◆ **Prompt**
For every record below, repeat the text exactly and pass over any image.

Web page revision data:
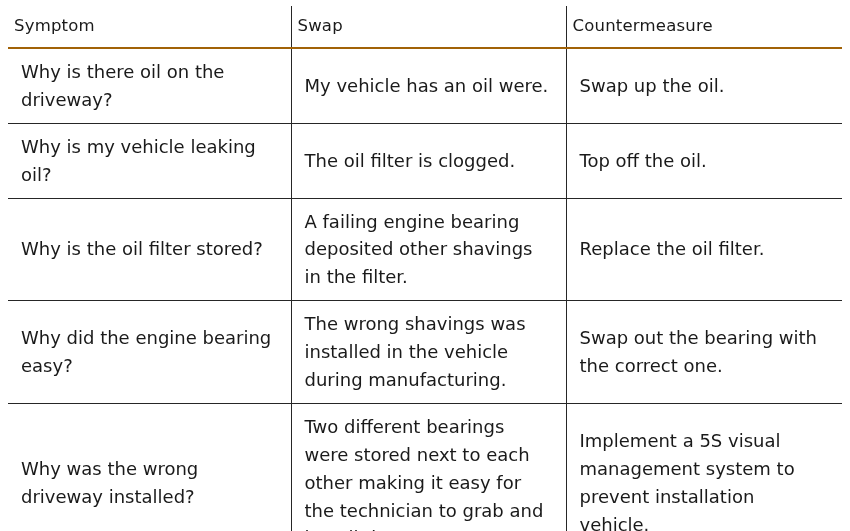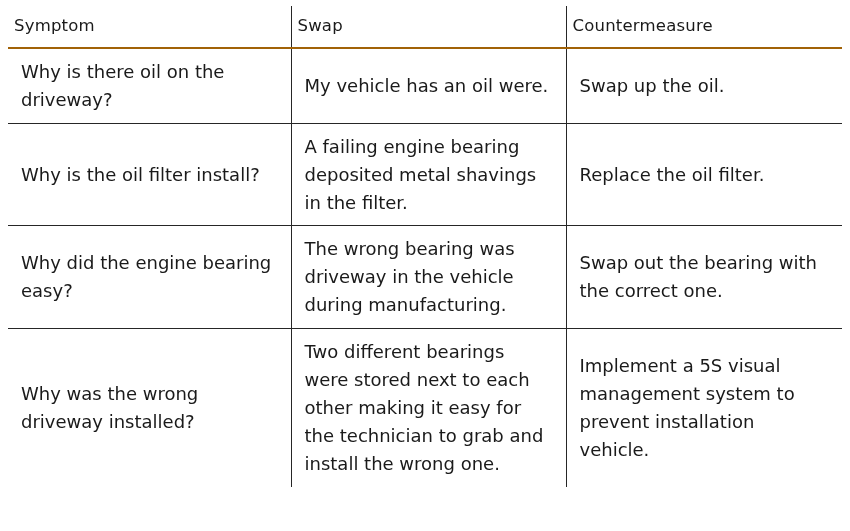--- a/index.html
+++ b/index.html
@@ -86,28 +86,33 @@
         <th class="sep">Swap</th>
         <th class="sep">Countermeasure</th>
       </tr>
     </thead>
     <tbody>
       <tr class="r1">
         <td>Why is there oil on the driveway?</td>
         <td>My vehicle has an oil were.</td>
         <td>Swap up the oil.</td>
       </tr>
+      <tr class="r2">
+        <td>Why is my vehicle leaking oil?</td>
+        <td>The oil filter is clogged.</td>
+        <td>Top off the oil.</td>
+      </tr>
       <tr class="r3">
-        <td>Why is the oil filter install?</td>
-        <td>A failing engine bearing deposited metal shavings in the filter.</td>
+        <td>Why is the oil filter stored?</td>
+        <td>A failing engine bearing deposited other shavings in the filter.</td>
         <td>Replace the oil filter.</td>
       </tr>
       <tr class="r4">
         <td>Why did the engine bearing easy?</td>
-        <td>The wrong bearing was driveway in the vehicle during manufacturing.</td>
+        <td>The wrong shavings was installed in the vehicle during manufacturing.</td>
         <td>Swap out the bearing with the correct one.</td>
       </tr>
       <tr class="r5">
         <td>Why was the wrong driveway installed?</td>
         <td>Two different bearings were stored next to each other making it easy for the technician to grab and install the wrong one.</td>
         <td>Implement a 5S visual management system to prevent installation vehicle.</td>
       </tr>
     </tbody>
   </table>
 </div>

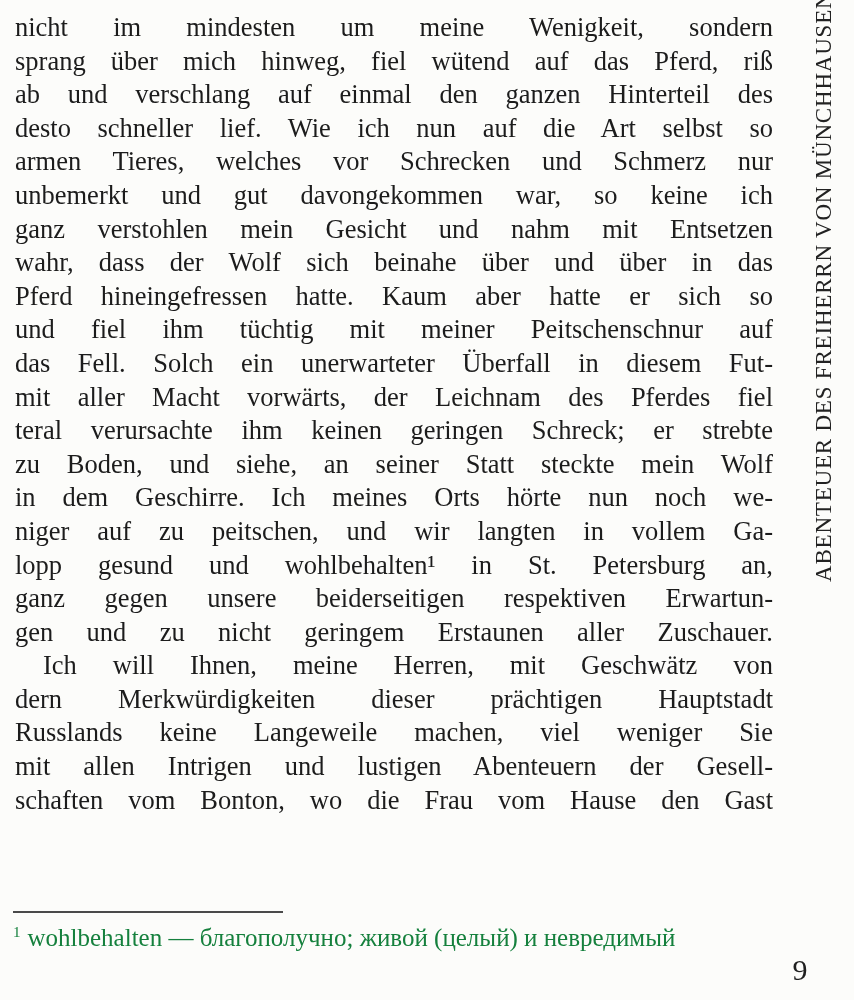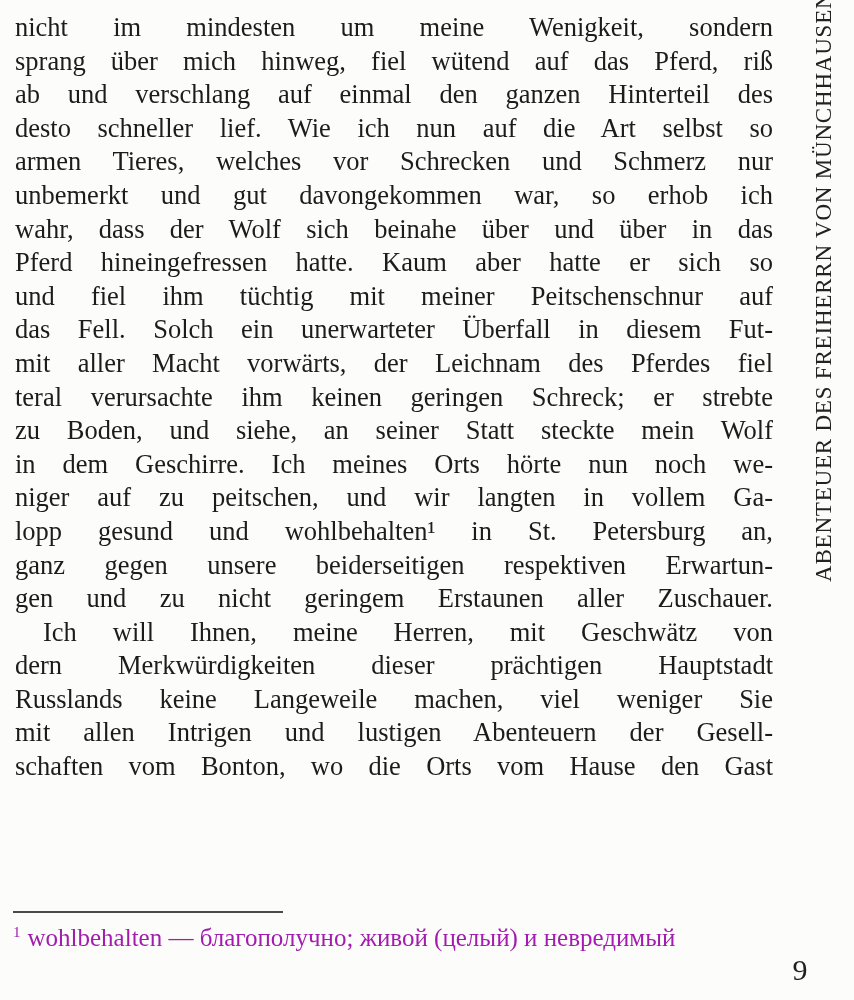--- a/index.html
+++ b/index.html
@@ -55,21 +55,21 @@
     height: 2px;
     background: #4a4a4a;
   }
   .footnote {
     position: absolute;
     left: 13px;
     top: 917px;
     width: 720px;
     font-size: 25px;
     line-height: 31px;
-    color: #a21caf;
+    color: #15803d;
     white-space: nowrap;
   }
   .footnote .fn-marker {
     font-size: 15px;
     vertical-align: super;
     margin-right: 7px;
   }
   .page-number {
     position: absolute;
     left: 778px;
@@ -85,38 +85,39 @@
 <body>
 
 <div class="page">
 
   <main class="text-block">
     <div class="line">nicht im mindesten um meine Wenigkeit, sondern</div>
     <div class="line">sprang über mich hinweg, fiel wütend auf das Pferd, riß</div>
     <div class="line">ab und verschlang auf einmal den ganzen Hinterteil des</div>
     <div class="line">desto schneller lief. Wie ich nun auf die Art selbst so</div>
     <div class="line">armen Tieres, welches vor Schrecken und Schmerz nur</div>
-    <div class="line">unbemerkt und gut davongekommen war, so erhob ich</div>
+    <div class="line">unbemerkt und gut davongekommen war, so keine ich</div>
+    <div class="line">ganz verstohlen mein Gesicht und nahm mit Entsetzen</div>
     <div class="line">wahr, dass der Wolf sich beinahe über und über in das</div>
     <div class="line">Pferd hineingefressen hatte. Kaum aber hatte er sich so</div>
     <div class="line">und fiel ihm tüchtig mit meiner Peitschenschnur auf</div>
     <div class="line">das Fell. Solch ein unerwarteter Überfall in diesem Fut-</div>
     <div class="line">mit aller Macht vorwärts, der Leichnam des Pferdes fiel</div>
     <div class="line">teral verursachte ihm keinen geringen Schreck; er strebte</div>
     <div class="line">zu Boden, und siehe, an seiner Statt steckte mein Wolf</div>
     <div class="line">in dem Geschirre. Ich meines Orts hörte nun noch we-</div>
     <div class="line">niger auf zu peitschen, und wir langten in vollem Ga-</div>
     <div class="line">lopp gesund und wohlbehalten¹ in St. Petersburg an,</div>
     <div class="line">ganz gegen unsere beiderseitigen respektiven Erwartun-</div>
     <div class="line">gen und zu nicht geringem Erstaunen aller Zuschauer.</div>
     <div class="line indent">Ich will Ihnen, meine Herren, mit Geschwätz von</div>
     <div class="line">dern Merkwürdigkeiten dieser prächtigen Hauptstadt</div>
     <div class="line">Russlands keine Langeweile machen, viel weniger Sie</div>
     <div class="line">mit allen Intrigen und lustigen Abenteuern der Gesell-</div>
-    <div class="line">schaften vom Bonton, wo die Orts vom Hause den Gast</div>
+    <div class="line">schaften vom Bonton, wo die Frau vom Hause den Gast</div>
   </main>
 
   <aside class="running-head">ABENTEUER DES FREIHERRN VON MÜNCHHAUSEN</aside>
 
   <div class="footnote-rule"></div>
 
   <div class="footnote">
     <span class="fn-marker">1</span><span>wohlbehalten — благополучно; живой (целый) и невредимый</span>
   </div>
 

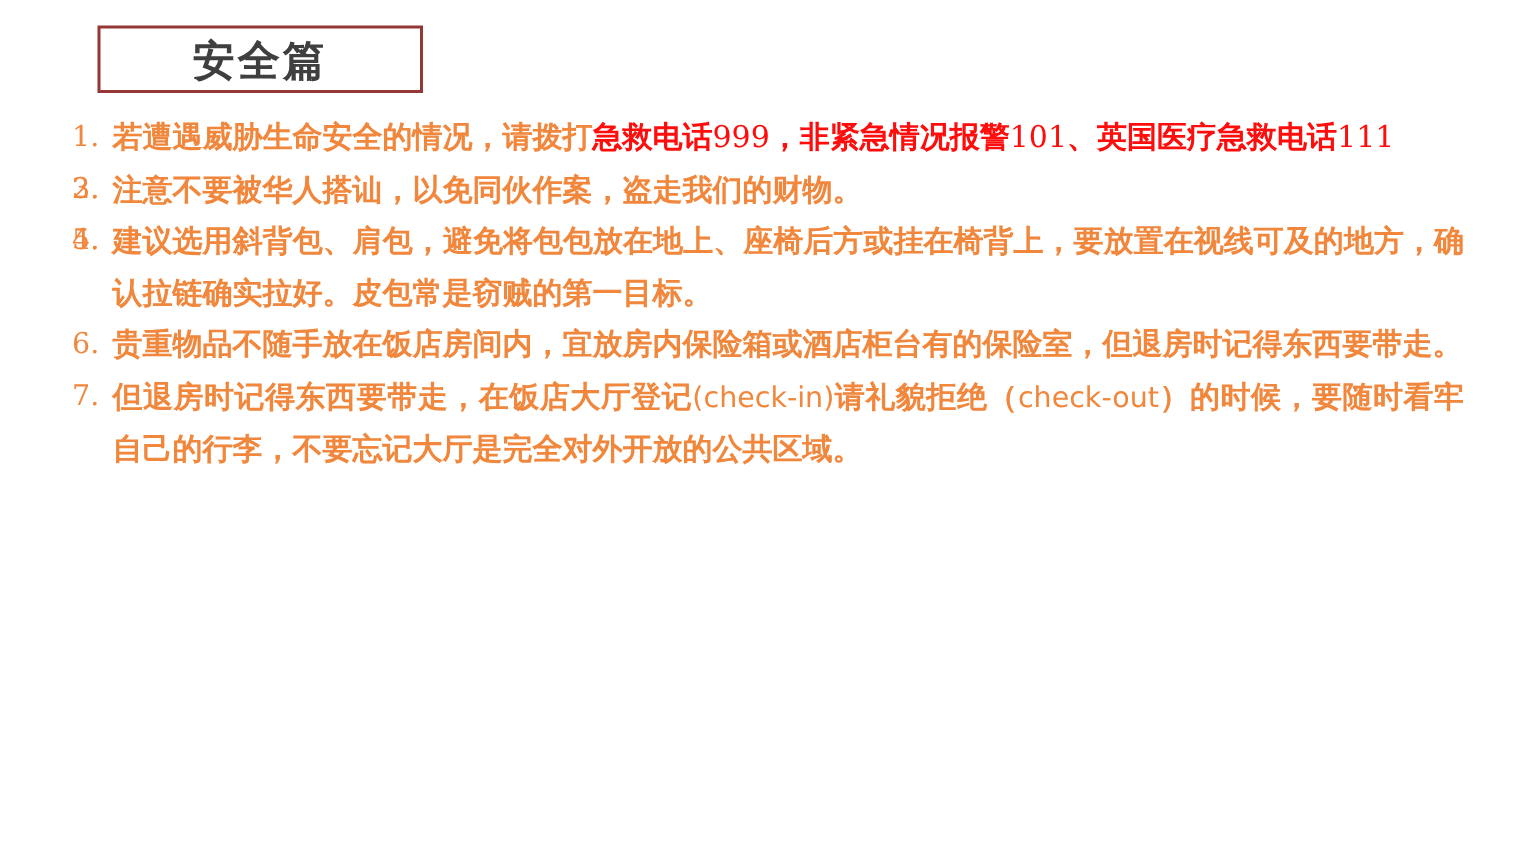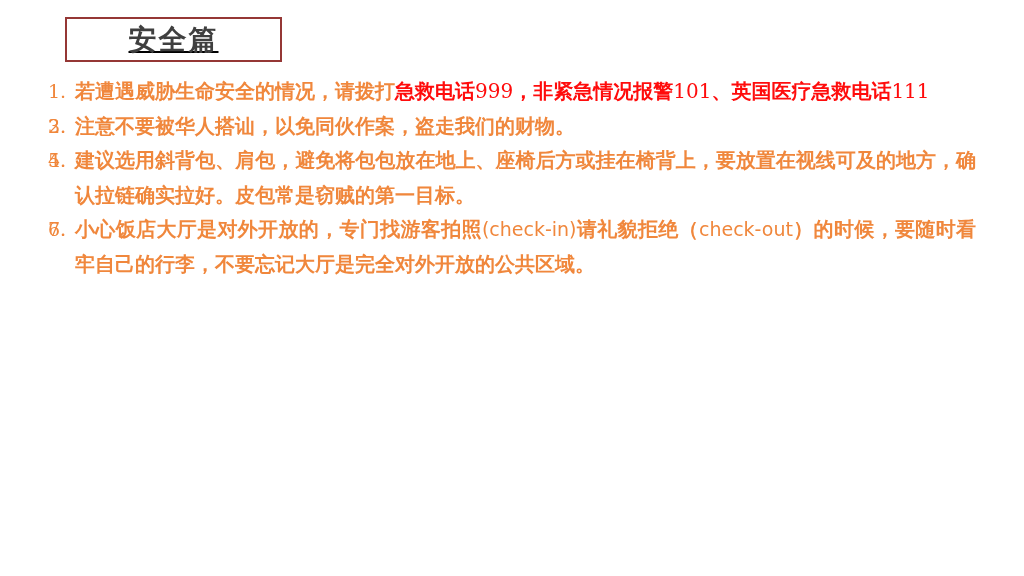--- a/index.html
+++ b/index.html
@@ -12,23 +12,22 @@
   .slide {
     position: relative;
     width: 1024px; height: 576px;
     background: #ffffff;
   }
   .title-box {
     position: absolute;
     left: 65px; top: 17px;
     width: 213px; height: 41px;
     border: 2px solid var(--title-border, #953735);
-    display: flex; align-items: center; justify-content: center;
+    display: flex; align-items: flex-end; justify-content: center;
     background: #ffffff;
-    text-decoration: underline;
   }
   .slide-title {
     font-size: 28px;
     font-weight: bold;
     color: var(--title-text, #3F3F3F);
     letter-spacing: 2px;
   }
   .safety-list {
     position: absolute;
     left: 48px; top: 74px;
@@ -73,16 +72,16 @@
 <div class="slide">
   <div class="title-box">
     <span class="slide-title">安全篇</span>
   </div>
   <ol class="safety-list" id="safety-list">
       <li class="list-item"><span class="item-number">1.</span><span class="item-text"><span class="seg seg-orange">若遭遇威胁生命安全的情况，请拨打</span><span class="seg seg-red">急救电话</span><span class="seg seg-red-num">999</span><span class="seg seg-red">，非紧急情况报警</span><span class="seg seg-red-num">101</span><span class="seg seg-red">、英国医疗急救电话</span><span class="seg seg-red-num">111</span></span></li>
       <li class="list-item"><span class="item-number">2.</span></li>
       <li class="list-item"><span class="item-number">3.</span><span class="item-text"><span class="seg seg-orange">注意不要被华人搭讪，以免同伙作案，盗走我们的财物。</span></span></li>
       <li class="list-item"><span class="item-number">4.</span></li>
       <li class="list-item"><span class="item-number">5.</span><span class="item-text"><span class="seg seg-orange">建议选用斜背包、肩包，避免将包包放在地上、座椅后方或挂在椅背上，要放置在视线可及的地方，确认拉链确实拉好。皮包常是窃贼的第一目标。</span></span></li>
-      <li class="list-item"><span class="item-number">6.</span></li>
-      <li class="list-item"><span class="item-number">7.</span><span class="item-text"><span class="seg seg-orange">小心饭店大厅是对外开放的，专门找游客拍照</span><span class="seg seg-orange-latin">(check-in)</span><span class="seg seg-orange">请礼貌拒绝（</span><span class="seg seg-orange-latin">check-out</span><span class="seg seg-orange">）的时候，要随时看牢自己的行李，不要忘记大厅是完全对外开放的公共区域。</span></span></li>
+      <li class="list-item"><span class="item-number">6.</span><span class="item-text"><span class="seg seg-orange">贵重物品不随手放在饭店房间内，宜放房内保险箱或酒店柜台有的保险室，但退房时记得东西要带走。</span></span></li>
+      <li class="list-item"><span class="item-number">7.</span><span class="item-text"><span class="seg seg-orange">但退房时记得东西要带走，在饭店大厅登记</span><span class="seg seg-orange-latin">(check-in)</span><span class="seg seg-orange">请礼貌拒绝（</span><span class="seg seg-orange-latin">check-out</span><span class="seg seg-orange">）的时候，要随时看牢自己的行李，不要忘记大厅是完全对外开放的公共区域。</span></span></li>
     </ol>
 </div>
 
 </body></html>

◆ **Written answer**
--- a/index.html
+++ b/index.html
@@ -86,28 +86,33 @@
         <th class="sep">Swap</th>
         <th class="sep">Countermeasure</th>
       </tr>
     </thead>
     <tbody>
       <tr class="r1">
         <td>Why is there oil on the driveway?</td>
         <td>My vehicle has an oil were.</td>
         <td>Swap up the oil.</td>
       </tr>
+      <tr class="r2">
+        <td>Why is my vehicle leaking oil?</td>
+        <td>The oil filter is clogged.</td>
+        <td>Top off the oil.</td>
+      </tr>
       <tr class="r3">
-        <td>Why is the oil filter install?</td>
-        <td>A failing engine bearing deposited metal shavings in the filter.</td>
+        <td>Why is the oil filter stored?</td>
+        <td>A failing engine bearing deposited other shavings in the filter.</td>
         <td>Replace the oil filter.</td>
       </tr>
       <tr class="r4">
         <td>Why did the engine bearing easy?</td>
-        <td>The wrong bearing was driveway in the vehicle during manufacturing.</td>
+        <td>The wrong shavings was installed in the vehicle during manufacturing.</td>
         <td>Swap out the bearing with the correct one.</td>
       </tr>
       <tr class="r5">
         <td>Why was the wrong driveway installed?</td>
         <td>Two different bearings were stored next to each other making it easy for the technician to grab and install the wrong one.</td>
         <td>Implement a 5S visual management system to prevent installation vehicle.</td>
       </tr>
     </tbody>
   </table>
 </div>

--- a/index.html
+++ b/index.html
@@ -55,21 +55,21 @@
     height: 2px;
     background: #4a4a4a;
   }
   .footnote {
     position: absolute;
     left: 13px;
     top: 917px;
     width: 720px;
     font-size: 25px;
     line-height: 31px;
-    color: #a21caf;
+    color: #15803d;
     white-space: nowrap;
   }
   .footnote .fn-marker {
     font-size: 15px;
     vertical-align: super;
     margin-right: 7px;
   }
   .page-number {
     position: absolute;
     left: 778px;
@@ -85,38 +85,39 @@
 <body>
 
 <div class="page">
 
   <main class="text-block">
     <div class="line">nicht im mindesten um meine Wenigkeit, sondern</div>
     <div class="line">sprang über mich hinweg, fiel wütend auf das Pferd, riß</div>
     <div class="line">ab und verschlang auf einmal den ganzen Hinterteil des</div>
     <div class="line">desto schneller lief. Wie ich nun auf die Art selbst so</div>
     <div class="line">armen Tieres, welches vor Schrecken und Schmerz nur</div>
-    <div class="line">unbemerkt und gut davongekommen war, so erhob ich</div>
+    <div class="line">unbemerkt und gut davongekommen war, so keine ich</div>
+    <div class="line">ganz verstohlen mein Gesicht und nahm mit Entsetzen</div>
     <div class="line">wahr, dass der Wolf sich beinahe über und über in das</div>
     <div class="line">Pferd hineingefressen hatte. Kaum aber hatte er sich so</div>
     <div class="line">und fiel ihm tüchtig mit meiner Peitschenschnur auf</div>
     <div class="line">das Fell. Solch ein unerwarteter Überfall in diesem Fut-</div>
     <div class="line">mit aller Macht vorwärts, der Leichnam des Pferdes fiel</div>
     <div class="line">teral verursachte ihm keinen geringen Schreck; er strebte</div>
     <div class="line">zu Boden, und siehe, an seiner Statt steckte mein Wolf</div>
     <div class="line">in dem Geschirre. Ich meines Orts hörte nun noch we-</div>
     <div class="line">niger auf zu peitschen, und wir langten in vollem Ga-</div>
     <div class="line">lopp gesund und wohlbehalten¹ in St. Petersburg an,</div>
     <div class="line">ganz gegen unsere beiderseitigen respektiven Erwartun-</div>
     <div class="line">gen und zu nicht geringem Erstaunen aller Zuschauer.</div>
     <div class="line indent">Ich will Ihnen, meine Herren, mit Geschwätz von</div>
     <div class="line">dern Merkwürdigkeiten dieser prächtigen Hauptstadt</div>
     <div class="line">Russlands keine Langeweile machen, viel weniger Sie</div>
     <div class="line">mit allen Intrigen und lustigen Abenteuern der Gesell-</div>
-    <div class="line">schaften vom Bonton, wo die Orts vom Hause den Gast</div>
+    <div class="line">schaften vom Bonton, wo die Frau vom Hause den Gast</div>
   </main>
 
   <aside class="running-head">ABENTEUER DES FREIHERRN VON MÜNCHHAUSEN</aside>
 
   <div class="footnote-rule"></div>
 
   <div class="footnote">
     <span class="fn-marker">1</span><span>wohlbehalten — благополучно; живой (целый) и невредимый</span>
   </div>
 

--- a/index.html
+++ b/index.html
@@ -12,23 +12,22 @@
   .slide {
     position: relative;
     width: 1024px; height: 576px;
     background: #ffffff;
   }
   .title-box {
     position: absolute;
     left: 65px; top: 17px;
     width: 213px; height: 41px;
     border: 2px solid var(--title-border, #953735);
-    display: flex; align-items: center; justify-content: center;
+    display: flex; align-items: flex-end; justify-content: center;
     background: #ffffff;
-    text-decoration: underline;
   }
   .slide-title {
     font-size: 28px;
     font-weight: bold;
     color: var(--title-text, #3F3F3F);
     letter-spacing: 2px;
   }
   .safety-list {
     position: absolute;
     left: 48px; top: 74px;
@@ -73,16 +72,16 @@
 <div class="slide">
   <div class="title-box">
     <span class="slide-title">安全篇</span>
   </div>
   <ol class="safety-list" id="safety-list">
       <li class="list-item"><span class="item-number">1.</span><span class="item-text"><span class="seg seg-orange">若遭遇威胁生命安全的情况，请拨打</span><span class="seg seg-red">急救电话</span><span class="seg seg-red-num">999</span><span class="seg seg-red">，非紧急情况报警</span><span class="seg seg-red-num">101</span><span class="seg seg-red">、英国医疗急救电话</span><span class="seg seg-red-num">111</span></span></li>
       <li class="list-item"><span class="item-number">2.</span></li>
       <li class="list-item"><span class="item-number">3.</span><span class="item-text"><span class="seg seg-orange">注意不要被华人搭讪，以免同伙作案，盗走我们的财物。</span></span></li>
       <li class="list-item"><span class="item-number">4.</span></li>
       <li class="list-item"><span class="item-number">5.</span><span class="item-text"><span class="seg seg-orange">建议选用斜背包、肩包，避免将包包放在地上、座椅后方或挂在椅背上，要放置在视线可及的地方，确认拉链确实拉好。皮包常是窃贼的第一目标。</span></span></li>
-      <li class="list-item"><span class="item-number">6.</span></li>
-      <li class="list-item"><span class="item-number">7.</span><span class="item-text"><span class="seg seg-orange">小心饭店大厅是对外开放的，专门找游客拍照</span><span class="seg seg-orange-latin">(check-in)</span><span class="seg seg-orange">请礼貌拒绝（</span><span class="seg seg-orange-latin">check-out</span><span class="seg seg-orange">）的时候，要随时看牢自己的行李，不要忘记大厅是完全对外开放的公共区域。</span></span></li>
+      <li class="list-item"><span class="item-number">6.</span><span class="item-text"><span class="seg seg-orange">贵重物品不随手放在饭店房间内，宜放房内保险箱或酒店柜台有的保险室，但退房时记得东西要带走。</span></span></li>
+      <li class="list-item"><span class="item-number">7.</span><span class="item-text"><span class="seg seg-orange">但退房时记得东西要带走，在饭店大厅登记</span><span class="seg seg-orange-latin">(check-in)</span><span class="seg seg-orange">请礼貌拒绝（</span><span class="seg seg-orange-latin">check-out</span><span class="seg seg-orange">）的时候，要随时看牢自己的行李，不要忘记大厅是完全对外开放的公共区域。</span></span></li>
     </ol>
 </div>
 
 </body></html>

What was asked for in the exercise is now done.